## Task item:
Please retype all of the records below word for word, leaving out any pictures.

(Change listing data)
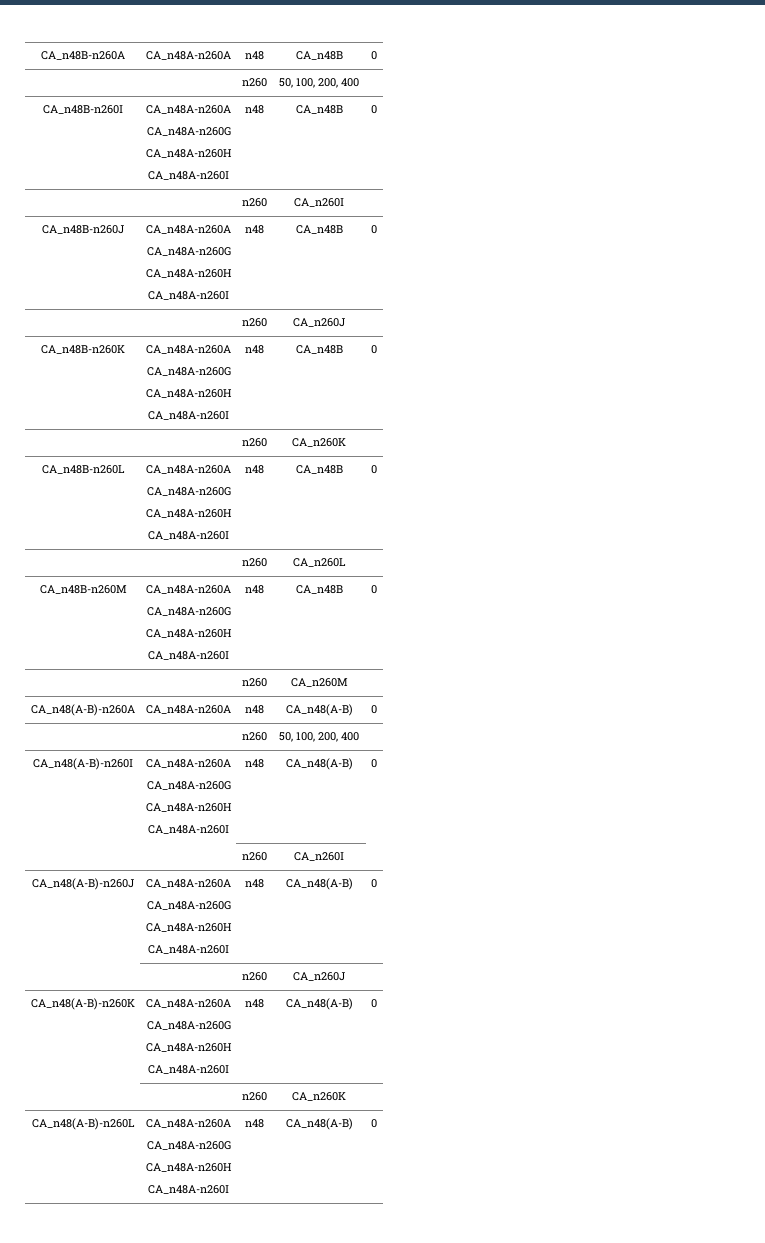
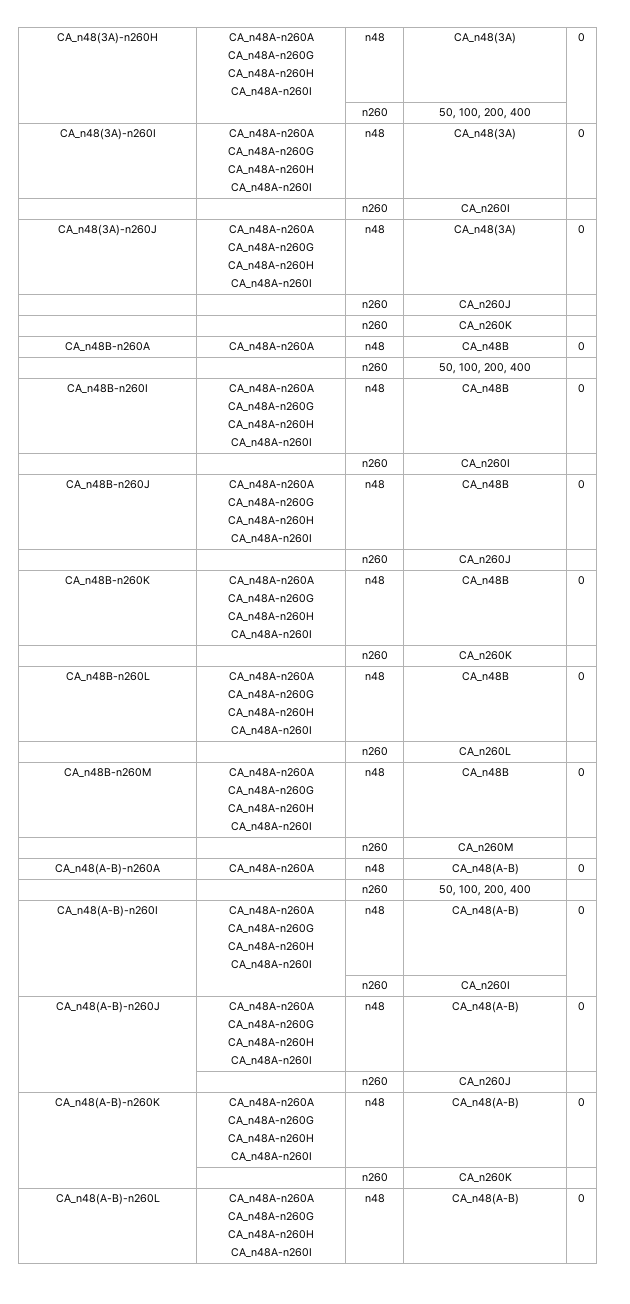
+ CA_n48(3A)-n260H | CA_n48A-n260A
+ CA_n48A-n260G
+ CA_n48A-n260H
+ CA_n48A-n260I | n48 | CA_n48(3A) | 0
+ | | n260 | 50, 100, 200, 400 |
+ CA_n48(3A)-n260I | CA_n48A-n260A
+ CA_n48A-n260G
+ CA_n48A-n260H
+ CA_n48A-n260I | n48 | CA_n48(3A) | 0
+ | | n260 | CA_n260I |
+ CA_n48(3A)-n260J | CA_n48A-n260A
+ CA_n48A-n260G
+ CA_n48A-n260H
+ CA_n48A-n260I | n48 | CA_n48(3A) | 0
+ | | n260 | CA_n260J |
+ | | n260 | CA_n260K |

## Written response:
+ CA_n48(3A)-n260H | CA_n48A-n260A
+ CA_n48A-n260G
+ CA_n48A-n260H
+ CA_n48A-n260I | n48 | CA_n48(3A) | 0
+ | | n260 | 50, 100, 200, 400 |
+ CA_n48(3A)-n260I | CA_n48A-n260A
+ CA_n48A-n260G
+ CA_n48A-n260H
+ CA_n48A-n260I | n48 | CA_n48(3A) | 0
+ | | n260 | CA_n260I |
+ CA_n48(3A)-n260J | CA_n48A-n260A
+ CA_n48A-n260G
+ CA_n48A-n260H
+ CA_n48A-n260I | n48 | CA_n48(3A) | 0
+ | | n260 | CA_n260J |
+ | | n260 | CA_n260K |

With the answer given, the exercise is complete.